Work required
Line by line, restate the material word for word, omitting any image.

Material for this task
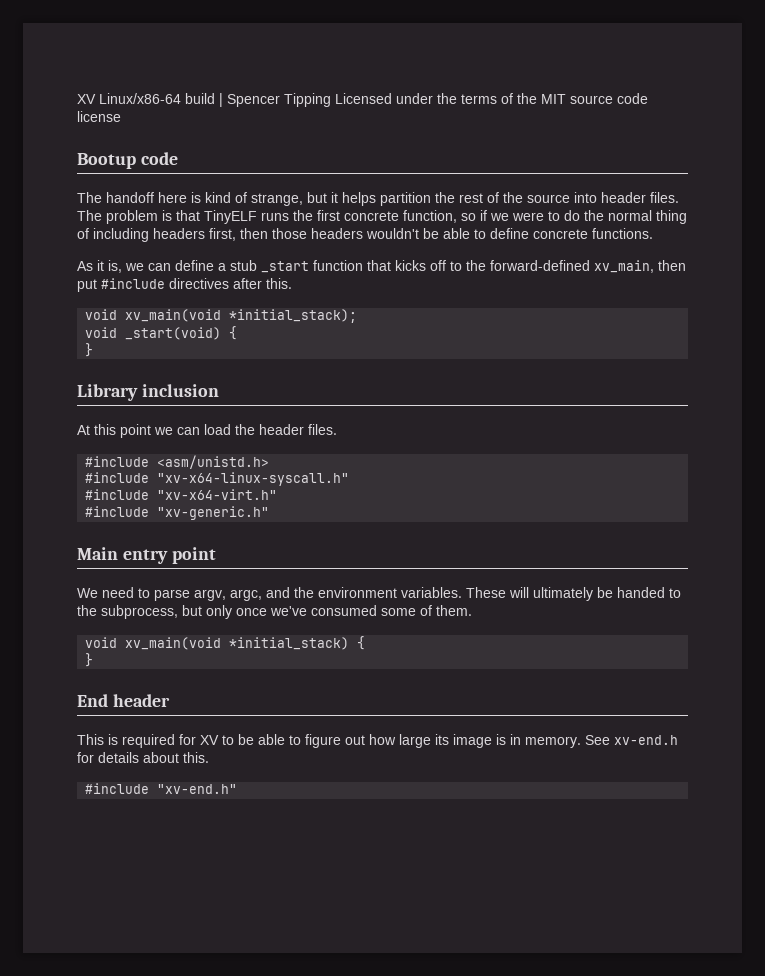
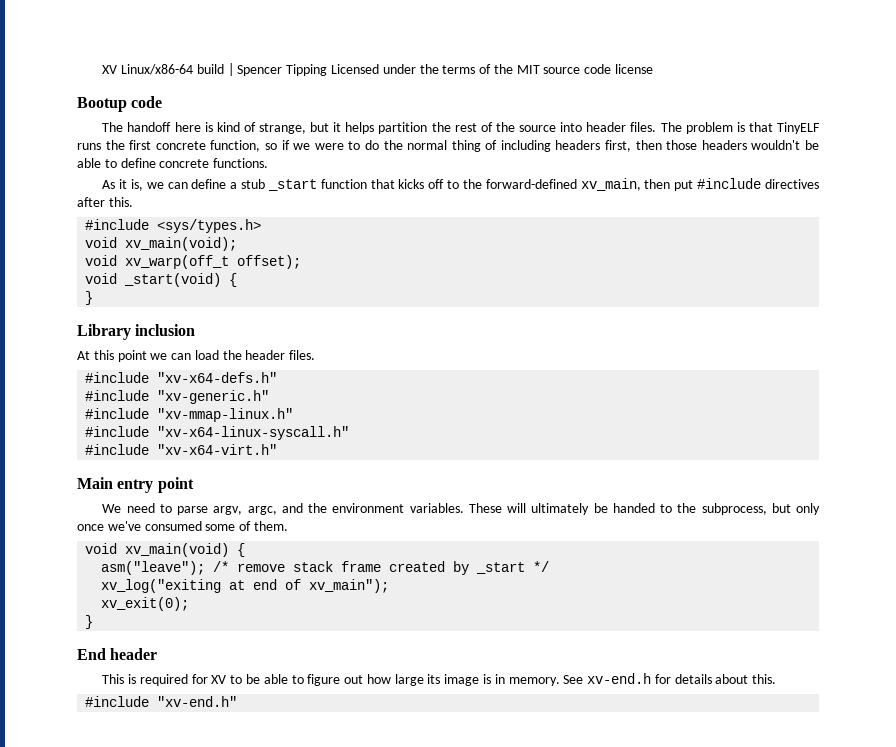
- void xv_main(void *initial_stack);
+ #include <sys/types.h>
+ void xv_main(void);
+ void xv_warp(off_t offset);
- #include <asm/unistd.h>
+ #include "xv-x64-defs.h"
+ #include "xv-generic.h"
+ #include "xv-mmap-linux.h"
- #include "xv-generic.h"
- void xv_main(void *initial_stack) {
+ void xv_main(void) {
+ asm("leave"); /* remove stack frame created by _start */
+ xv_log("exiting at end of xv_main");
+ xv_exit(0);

The completed task
- void xv_main(void *initial_stack);
+ #include <sys/types.h>
+ void xv_main(void);
+ void xv_warp(off_t offset);
- #include <asm/unistd.h>
+ #include "xv-x64-defs.h"
+ #include "xv-generic.h"
+ #include "xv-mmap-linux.h"
- #include "xv-generic.h"
- void xv_main(void *initial_stack) {
+ void xv_main(void) {
+ asm("leave"); /* remove stack frame created by _start */
+ xv_log("exiting at end of xv_main");
+ xv_exit(0);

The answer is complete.